Documentation

API Clients

View, create, and delete API Clients

To interact with commercetools Composable Commerce APIs, use an API Client with dedicated scopes that allow read or write access to resources within your project.
You must create your first API Client in the Merchant Center. After that, you can create additional clients in the Merchant Center or through the API Clients API. You can use the API Clients endpoints only from an authorized API Client.

The API Clients API is especially useful for Infrastructure as Code (IaC) tooling and for frequently rotating your API secrets.
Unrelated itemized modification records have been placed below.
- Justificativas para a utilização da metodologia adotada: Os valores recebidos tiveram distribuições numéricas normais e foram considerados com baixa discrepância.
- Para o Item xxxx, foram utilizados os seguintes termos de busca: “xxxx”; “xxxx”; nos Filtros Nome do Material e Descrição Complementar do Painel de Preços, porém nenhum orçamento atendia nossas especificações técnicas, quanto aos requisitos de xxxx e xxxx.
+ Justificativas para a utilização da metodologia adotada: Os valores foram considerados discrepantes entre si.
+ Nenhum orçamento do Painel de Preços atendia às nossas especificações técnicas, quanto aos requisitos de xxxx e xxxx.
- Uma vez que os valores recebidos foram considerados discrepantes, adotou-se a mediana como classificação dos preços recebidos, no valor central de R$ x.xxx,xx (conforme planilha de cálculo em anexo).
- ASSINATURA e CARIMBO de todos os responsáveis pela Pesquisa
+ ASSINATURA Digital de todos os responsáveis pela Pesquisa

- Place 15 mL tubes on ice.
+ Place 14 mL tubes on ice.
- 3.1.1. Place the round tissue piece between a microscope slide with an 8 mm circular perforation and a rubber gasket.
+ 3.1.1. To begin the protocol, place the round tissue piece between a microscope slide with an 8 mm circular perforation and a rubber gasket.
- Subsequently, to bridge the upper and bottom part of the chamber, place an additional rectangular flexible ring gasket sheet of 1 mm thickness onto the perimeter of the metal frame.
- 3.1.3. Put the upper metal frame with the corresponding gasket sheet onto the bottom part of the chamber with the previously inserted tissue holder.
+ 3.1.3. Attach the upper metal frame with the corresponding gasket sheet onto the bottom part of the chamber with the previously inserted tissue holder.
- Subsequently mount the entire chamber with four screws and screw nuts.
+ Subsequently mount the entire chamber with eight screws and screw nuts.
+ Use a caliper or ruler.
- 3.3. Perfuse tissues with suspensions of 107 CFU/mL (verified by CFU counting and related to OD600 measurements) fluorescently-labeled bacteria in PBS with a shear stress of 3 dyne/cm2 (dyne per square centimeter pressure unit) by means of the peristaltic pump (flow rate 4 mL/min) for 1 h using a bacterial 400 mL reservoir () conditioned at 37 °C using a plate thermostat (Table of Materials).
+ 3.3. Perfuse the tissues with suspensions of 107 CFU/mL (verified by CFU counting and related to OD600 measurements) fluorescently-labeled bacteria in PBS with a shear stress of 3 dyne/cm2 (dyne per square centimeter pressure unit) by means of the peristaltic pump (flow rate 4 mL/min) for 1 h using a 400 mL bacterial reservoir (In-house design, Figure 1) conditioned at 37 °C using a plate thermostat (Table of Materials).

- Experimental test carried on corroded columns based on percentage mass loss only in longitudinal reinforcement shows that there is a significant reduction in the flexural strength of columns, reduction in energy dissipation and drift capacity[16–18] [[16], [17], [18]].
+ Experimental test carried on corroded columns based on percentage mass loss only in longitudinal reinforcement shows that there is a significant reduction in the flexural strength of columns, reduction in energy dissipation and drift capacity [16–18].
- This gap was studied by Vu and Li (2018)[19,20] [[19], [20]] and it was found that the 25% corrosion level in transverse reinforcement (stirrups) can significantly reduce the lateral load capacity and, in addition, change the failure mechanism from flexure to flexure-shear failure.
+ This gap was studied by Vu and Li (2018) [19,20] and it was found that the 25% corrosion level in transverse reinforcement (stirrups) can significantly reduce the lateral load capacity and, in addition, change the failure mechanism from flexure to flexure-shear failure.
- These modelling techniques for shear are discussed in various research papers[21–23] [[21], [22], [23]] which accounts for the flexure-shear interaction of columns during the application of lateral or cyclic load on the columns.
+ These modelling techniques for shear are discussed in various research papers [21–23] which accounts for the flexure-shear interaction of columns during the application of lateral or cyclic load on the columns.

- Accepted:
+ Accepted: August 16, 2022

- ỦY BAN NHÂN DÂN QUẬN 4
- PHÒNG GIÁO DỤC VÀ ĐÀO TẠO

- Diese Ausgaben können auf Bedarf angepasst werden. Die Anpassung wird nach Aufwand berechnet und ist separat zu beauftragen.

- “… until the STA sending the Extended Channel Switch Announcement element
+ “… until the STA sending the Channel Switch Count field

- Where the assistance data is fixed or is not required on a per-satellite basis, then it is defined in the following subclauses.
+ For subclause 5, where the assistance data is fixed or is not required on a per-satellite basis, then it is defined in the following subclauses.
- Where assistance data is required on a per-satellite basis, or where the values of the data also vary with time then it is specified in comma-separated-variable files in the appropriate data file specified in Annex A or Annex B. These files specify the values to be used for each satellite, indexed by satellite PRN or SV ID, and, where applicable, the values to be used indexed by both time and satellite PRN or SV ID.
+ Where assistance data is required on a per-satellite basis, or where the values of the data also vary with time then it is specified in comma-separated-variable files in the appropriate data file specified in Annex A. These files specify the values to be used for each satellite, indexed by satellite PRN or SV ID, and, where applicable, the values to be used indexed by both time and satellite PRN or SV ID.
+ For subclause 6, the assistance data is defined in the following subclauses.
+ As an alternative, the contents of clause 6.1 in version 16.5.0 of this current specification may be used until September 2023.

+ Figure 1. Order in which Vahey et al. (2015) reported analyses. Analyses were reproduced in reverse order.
commercetools Composable Commerce APIs use OAuth 2.0 for authorization.
Once you create an API Client, you cannot change it. The secret is visible only in the response when creating the API Client.

This API allows you to configure the expiration times of OAuth tokens for your API Client. If you want to set expiration times different to the default values shown below, you need to use this API instead of the Merchant Center for creating your API Client.

Token typeDefaultMinimumMaximum
access token48 hours1 hour7 days
refresh token200 days30 seconds1 year
Due to the sensitive nature of this API, it can not be used with the manage_project:{projectKey} scope, but only with manage_api_clients:{projectKey}.
Learn more about Composable Commerce OAuth 2.0 for API authentication in our self-paced Authorization flows and API Clients module.

Representations

APIClient

id
String
The OAuth2 client_id that can be used to obtain an access token.
name
String

Name of the APIClient.

scope
String
Whitespace-separated list of OAuth scopes that can be used when obtaining an access token.
secret
String
Only shown once in the response of creating the APIClient. This is the OAuth2 client_secret that can be used to obtain an access token.
lastUsedAt
Date
Date of the last day this APIClient was used to obtain an access token.
deleteAt
DateTime

If set, the Client will be deleted on (or shortly after) this point in time.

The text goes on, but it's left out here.